Michele Bravi | Le sue canzoni? Gioielli da custodire in uno scrigno

Michele Bravi | Le sue canzoni? Gioielli da custodire in uno scrigno

di Antonella Martino

Michele Bravi, cantautore italiano vincitore della settima edizione di X Factor.

Michele Bravi, nel panorama della musica italiana attuale simboleggia un “regalo” già a partire dal suo nome di origine ebraica: Mi (chi) Kha (come) ed El (Dio) che in origine creò l’importante domanda “Chi è come Dio?”. La risposta è nessuno, ma questo non è un contesto religioso anche se a livello storico l’arcangelo Michele fu colui che si oppose agli angeli ribelli guidati dal Dragone evitando dolori. Già da qui il suo nome sposa perfettamente i contenuti delle sue canzoni, infatti evitare il dolore significa “evitare errori” e una delle sue canzoni più famose si intitola Il diario degli errori (2017).

Evitando gli errori ci si conduce alla felicità e La vita e la felicità è il nome della canzone che Tiziano Ferro ha scritto per la voce melodica di Michele Bravi. Voce piena di armonia anche solo quando parla nelle interviste. Purtroppo spesso lo si associa ad un doloroso fatto di cronaca di un incidente stradale ma ripetendo la risposta che “nessuno è come Dio” purtroppo le circostanze dolorose possono sempre capitare. Infatti Michele ha sofferto molto e si è allontanato dagli schermi per diverso tempo e chi ha un animo sensibile non guarisce mai del tutto ma la sua musica e la sua arte possono essere una sana soluzione perché come canta lui stesso in Mantieni il bacio “E ricordiamoci di mantenere il bacio perché solo l’amore ci salva dalla ferita del mondo”.

I suoi album sono dei cofanetti porta gioielli, le sue canzoni sono sempre ricche di contenuti filosofici importanti.
L’ultimo Sanremo lo ha visto gareggiare con il brano Inverno dei fiori che anche se non ha vinto il primo posto in una classifica numerica e di audience se si ascolta il brano con il cuore vince il primo posto nell’anima perché Michele canta la narrazione di un vero e proprio miracolo ovvero la nascita dei fiori in inverno.

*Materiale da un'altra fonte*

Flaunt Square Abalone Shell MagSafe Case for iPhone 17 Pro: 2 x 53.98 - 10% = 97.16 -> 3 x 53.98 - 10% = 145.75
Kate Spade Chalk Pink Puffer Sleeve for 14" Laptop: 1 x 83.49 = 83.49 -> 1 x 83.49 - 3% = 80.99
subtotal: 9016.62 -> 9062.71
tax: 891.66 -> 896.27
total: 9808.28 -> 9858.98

Il vero lusso nella vita è imparare ad essere felici, infatti nel brano Inverno dei Fiori le seguenti parole “Insegnami come si fa ad imparare la felicità per dimostrarti che se fossimo dei suoni sarebbero canzoni e se fossimo stagioni verrebbe l’inverno… l’inverno dei fiori”.
La vera ricchezza nella vita è il dono della vita stessa e i suoi diamanti (altro titolo di canzone di Michele Bravi) sono come i fiori d’inverno. I fiori simbolo permanente nella vita delle persone, dal battesimo in poi, e in ogni ricorrenza e come direbbe Michele “fioriamo adesso prima del tempo anche se è inverno”. Possiamo aggiungere noi ascoltatori, mettiamo questo lusso di vita cioè l’amore nel nostro “scrigno porta-gioielli” ovvero il nostro cuore perché i nostri suoni quotidiani sono le nostre canzoni e ricordiamoci che noi tutti con la propria vita siamo importanti quindi siamo come i fiori d’inverno, cioè un miracolo. Come la voce angelica di Michele Bravi e come la vita che tutti i giorni si rinnova.